Summer Centered: Jasmine Reed '22 Illuminates an Overlooked History
The anthropology major is giving a voice to unheard histories as an intern for the BlackQuakerProject.
This summer, Jasmine Reed ’22 is discovering how history is made. Supported by the Center for Peace and Global Citizenship’s Self-Designed Internship grant, the anthropology major is delving into the archives as a research assistant for the BlackQuakerProject.
Reed’s research is organized around the research and career of Harold D. Weaver '56, the project’s head and a prolific figure in Africana studies. In particular, Reed is focused on recounting Weaver’s relationship to the Quaker movement and highlighting a history of the intersection of black and Quaker identities. To accomplish this, she’s collected to several archives from the Massachusetts and Philadelphia areas, while the bulk of her work is centered at Pendle Hill’s extensive Quaker collection, 10 miles from campus.

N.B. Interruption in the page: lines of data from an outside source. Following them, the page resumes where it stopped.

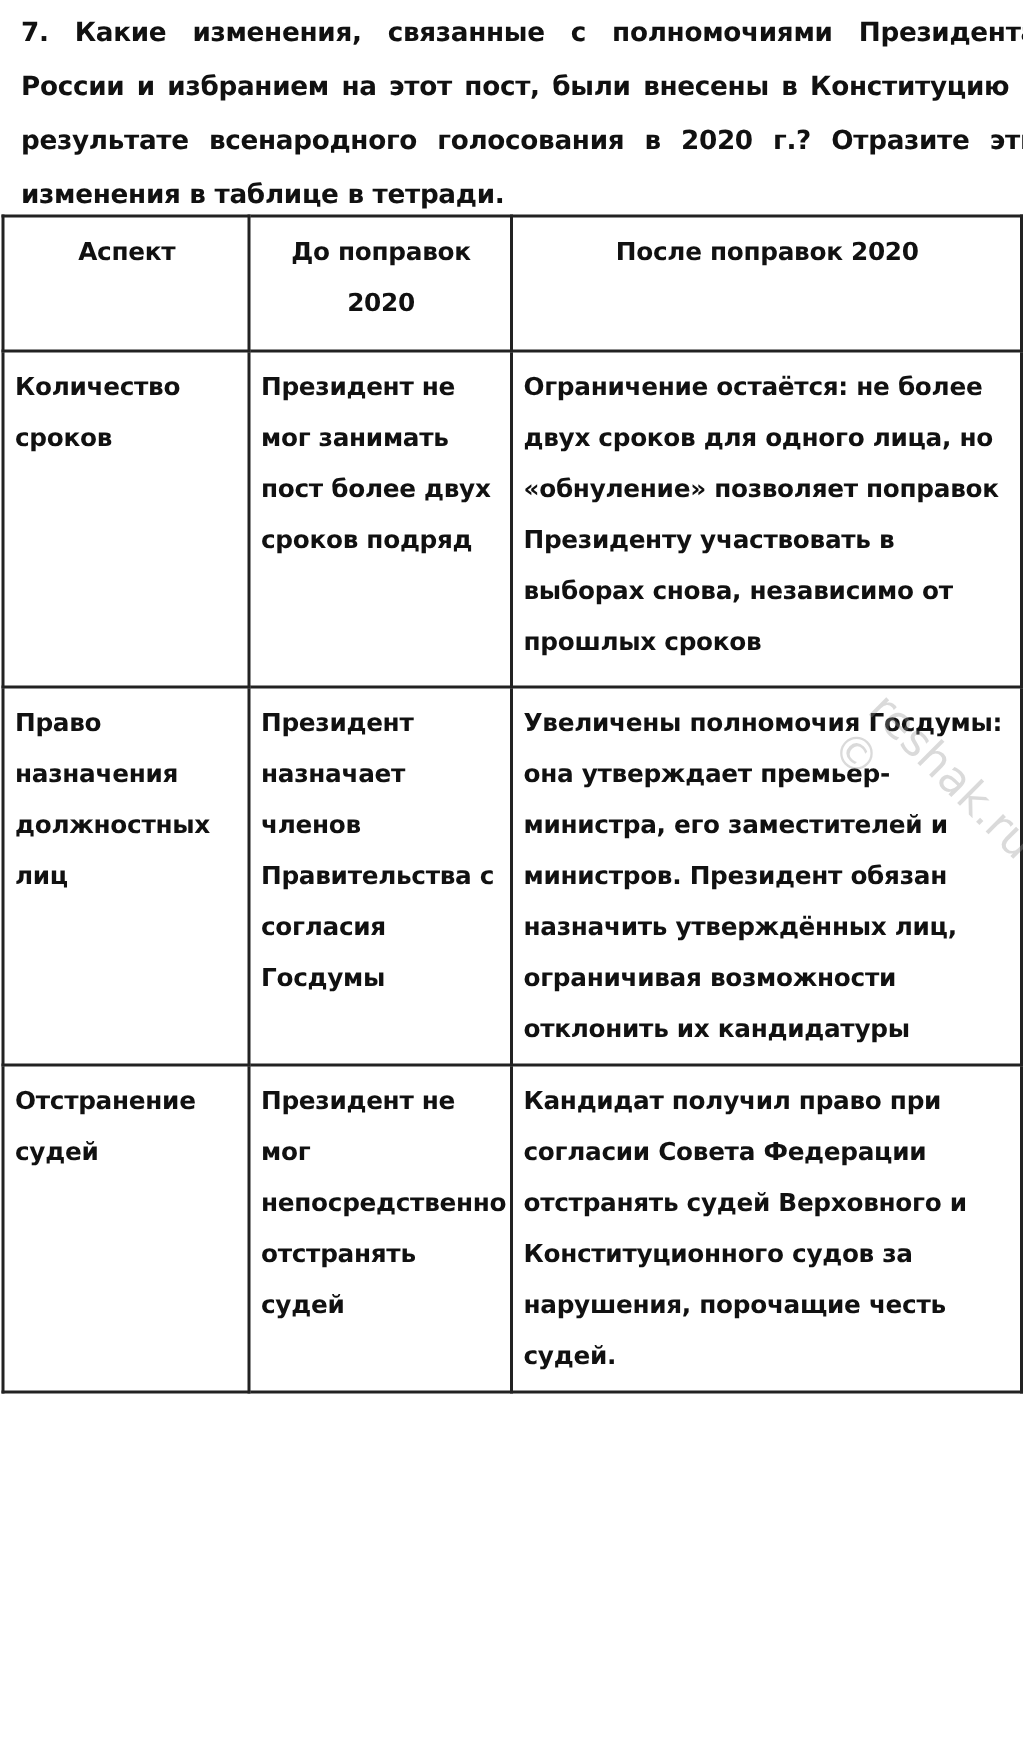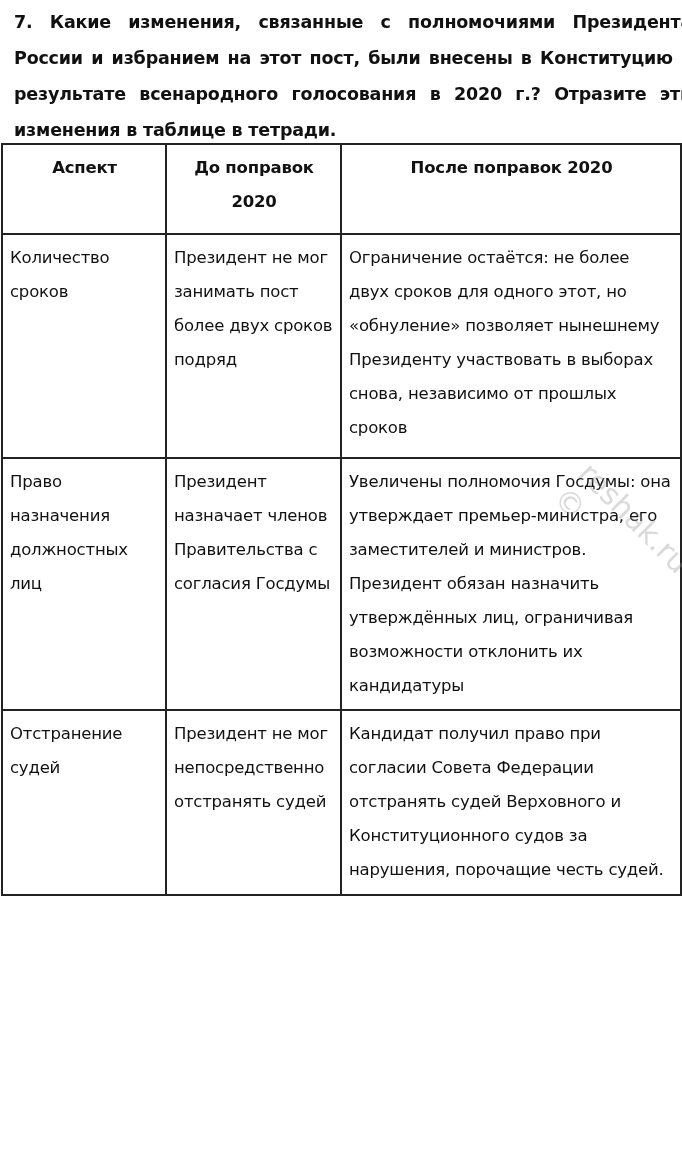--- a/index.html
+++ b/index.html
@@ -26,7 +26,7 @@
     letter-spacing: -0.2px;
   }
   table.answer th { font-weight: bold; text-align: center; }
-  table.answer td { font-weight: normal; text-align: left; }
+  table.answer td { font-weight: bold; text-align: left; }
   tr.hdr { height: 90px; }
   tr.r1 { height: 224px; }
   tr.r2 { height: 225px; }

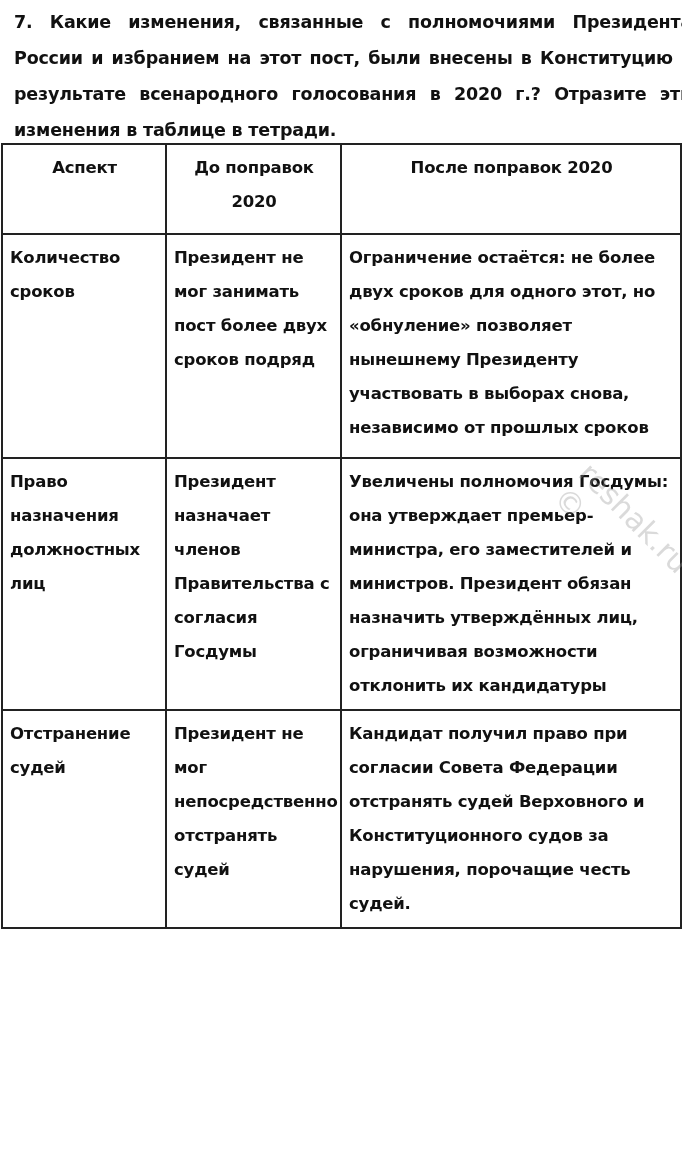--- a/index.html
+++ b/index.html
@@ -60,7 +60,7 @@
     <tr class="r1">
       <td>Количество сроков</td>
       <td>Президент не мог занимать пост более двух сроков подряд</td>
-      <td>Ограничение остаётся: не более двух сроков для одного этот, но «обнуление» позволяет нынешнему Президенту участвовать в выборах снова, независимо от прошлых сроков</td>
+      <td>Ограничение остаётся: не более двух сроков для одного лица, но «обнуление» позволяет поправок Президенту участвовать в выборах снова, независимо от прошлых сроков</td>
     </tr>
     <tr class="r3">
       <td>Право назначения должностных лиц</td>

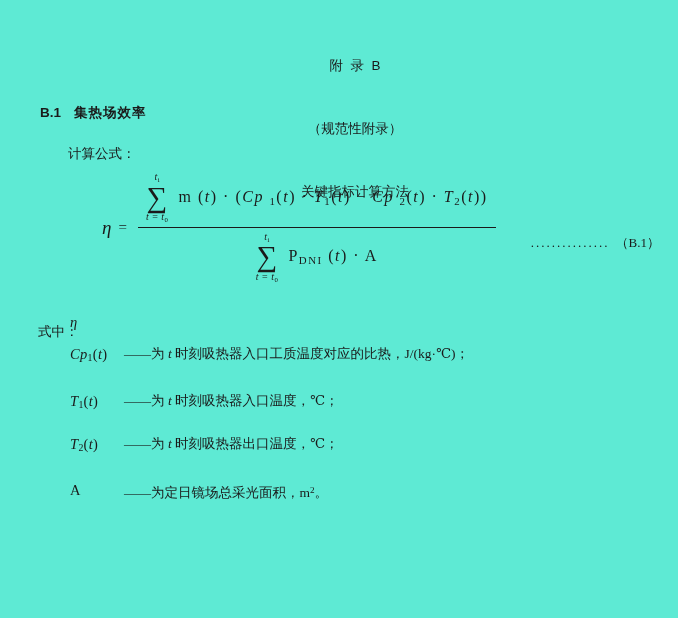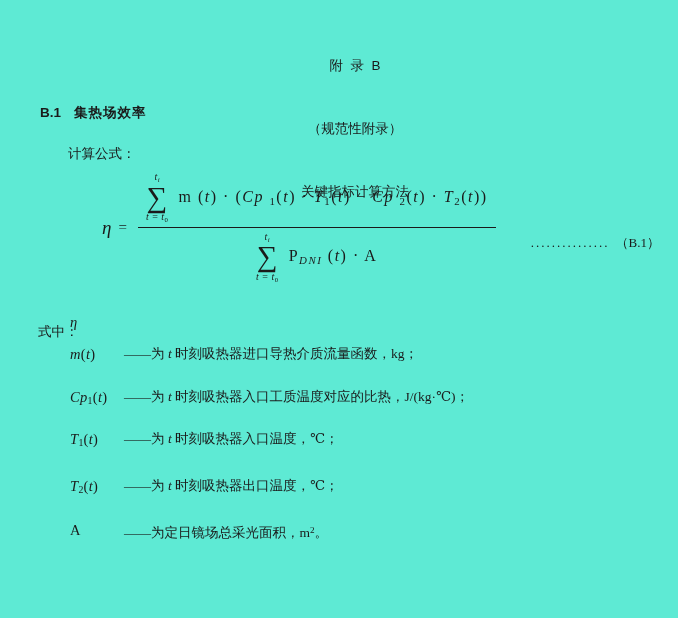--- a/index.html
+++ b/index.html
@@ -48,7 +48,7 @@
   
   .it{font-style:italic;}
   .sub{font-size:0.68em;vertical-align:-0.25em;}
-  .subit{font-size:0.68em;vertical-align:-0.25em;font-style:italic;}
+  .subit{font-size:0.68em;vertical-align:-0.25em;}
   .sup{font-size:0.68em;vertical-align:0.45em;}
 
   

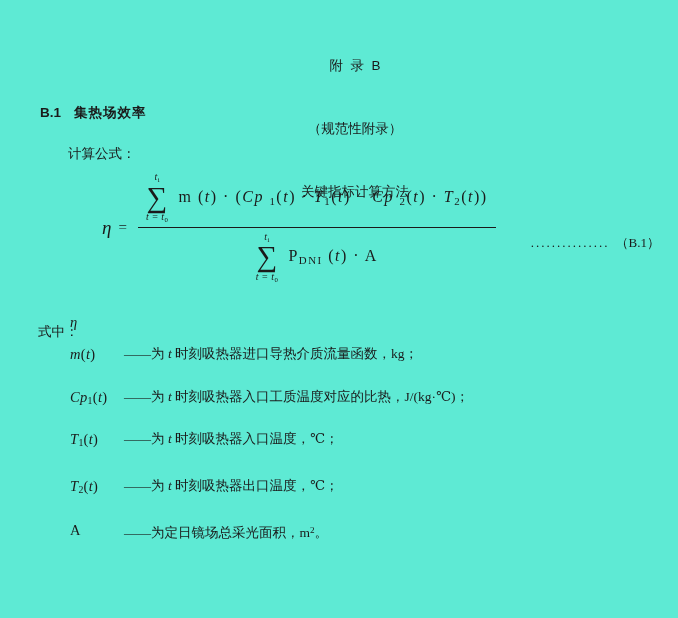--- a/index.html
+++ b/index.html
@@ -117,10 +117,6 @@
       <span class="def-sym"><span class="it">η</span></span>
     </div>
     <div class="def-row">
-      <span class="def-sym"><span class="it">m</span><span>(</span><span class="it">t</span><span>)</span></span>
-      <span class="def-desc"><span>——为 </span><span class="it">t</span><span> 时刻吸热器进口导热介质流量函数，kg；</span></span>
-    </div>
-    <div class="def-row">
       <span class="def-sym"><span class="it">Cp</span><span class="sub">1</span><span>(</span><span class="it">t</span><span>)</span></span>
       <span class="def-desc"><span>——为 </span><span class="it">t</span><span> 时刻吸热器入口工质温度对应的比热，J/(kg·℃)；</span></span>
     </div>

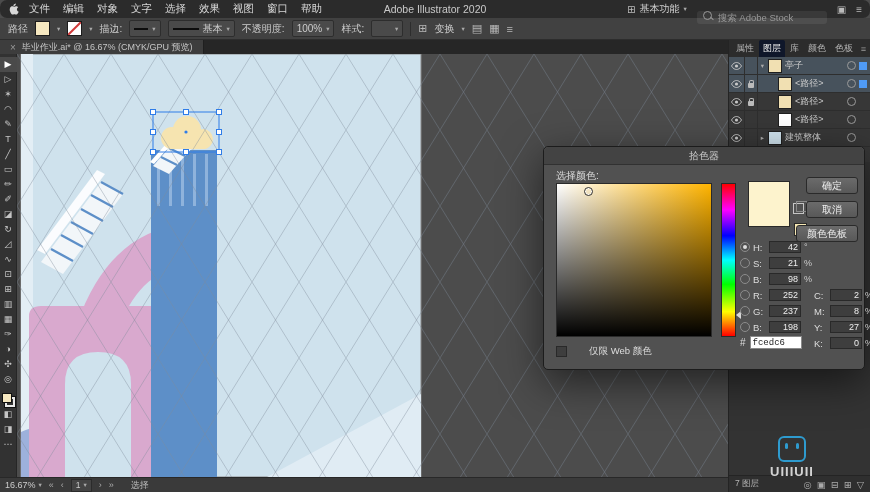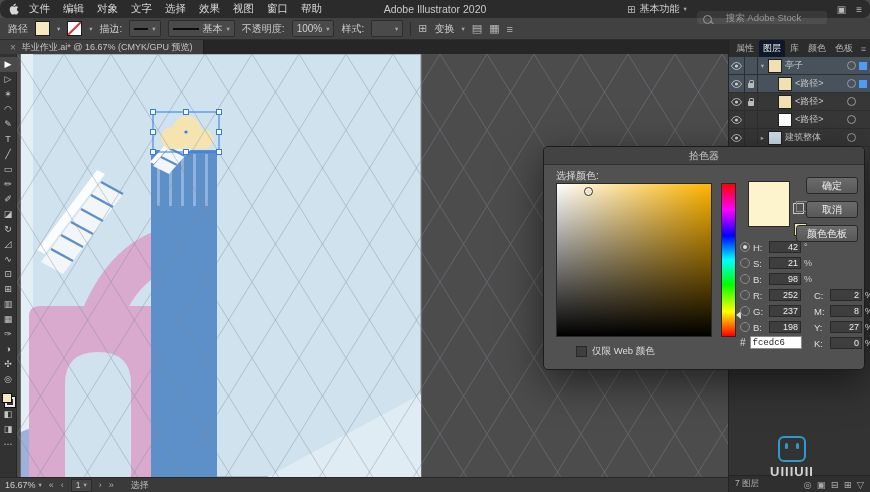--- a/index.html
+++ b/index.html
@@ -13,7 +13,7 @@
   .mb-title{position:absolute;left:50%;transform:translateX(-50%);color:#c9c9c9;font-size:10.5px;pointer-events:none;}
   .mb-right{margin-left:auto;display:flex;align-items:center;gap:10px;}
   .workspace{display:flex;align-items:center;gap:4px;font-size:10px;color:#cfcfcf;}
-  .mb-search{display:flex;align-items:flex-end;gap:12px;background:rgba(255,255,255,0.07);
+  .mb-search{display:flex;align-items:flex-start;gap:4px;background:rgba(255,255,255,0.07);
              border-radius:3px;height:13px;padding:0 6px;width:118px;margin-top:16px;}
   .mb-search input{background:transparent;border:none;outline:none;color:#bbb;font-size:9.5px;width:100%;
                    font-family:inherit;}

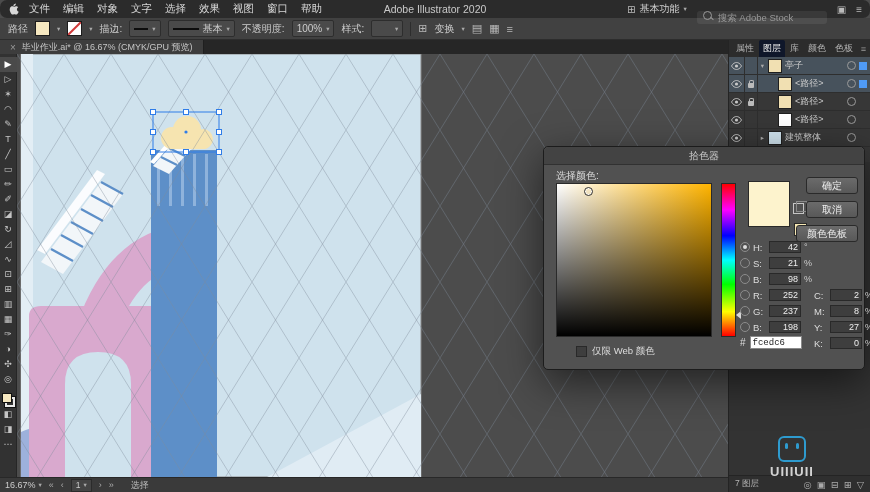--- a/index.html
+++ b/index.html
@@ -112,7 +112,7 @@
   .cp-hexrow{position:absolute;left:196px;top:189px;display:flex;align-items:center;gap:4px;}
   .cp-hex{width:52px;height:13px;background:#fff;border:1px solid #8a8a8a;color:#222;font-size:9px;padding:4px 2px;
           font-family:"Liberation Mono","DejaVu Sans Mono",monospace;box-sizing:border-box;}
-  .cp-web{position:absolute;left:12px;top:198px;display:flex;align-items:center;gap:5px;font-size:9.5px;margin-left:20px;}
+  .cp-web{position:absolute;left:12px;top:198px;display:flex;align-items:center;gap:22px;font-size:9.5px;}
   .cp-check{width:9px;height:9px;background:#3e3e3e;border:1px solid #292929;flex:none;}
   
   #watermark{position:absolute;left:742px;top:436px;width:100px;display:flex;flex-direction:column;align-items:center;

“Currently, we’re looking at the next project as starting a Quakers of Color World Archive,” said Reed. “[Weaver] and a few other Quaker archivists from both UMass Amherst and Haverford are creating a film interview project to share the stories of Friends of Color from the U.S.A., Africa, and the Middle East.”
In her consultation of Pendle Hill’s Quaker archives, Reed has spotlighted a traditionally omitted section of Quaker history: the lives of Quakers of Color around the globe who comprise a majority of the religion’s membership.
“Though nearly half of the entire population of Quakers resides in Kenya, the mainstream understanding of Quakerism is fairly whitewashed,” Reed stated. “I think it's really important that we change this narrative of limited representation and make sure more Black and Brown voices are heard across all platforms.”
The rising sophomore’s restoration of these forgotten stories furthers a dedication to exposing a more accurate history that was initiated by her academics. Prior to her research assistantship, she already planned to concentrate in Africana studies, and now she’s only more eager to continue down the same path.
“I’ve found myself deeply interested in the diasporic influences on modern-day culture and how the world has responded to colonization over the centuries,” she said. “In attempting to understand this a bit better, I feel as though this internship really stood out to me.”
Reed’s role in the BlackQuakerProject positions her close to the forefront of the movement of renovating history to encompass traditionally omitted narratives. Through her interactions with notable individuals in academia and the wealth of information in the archives, her experience promises to be packed with learning.
“Though my job is really demanding and stressful at times, it has been really fulfilling knowing that I am working on such an important project with so many incredible figures,” she said. “I feel really grateful.”
“Summer Centered” is a series exploring our students’ Center-funded summer work.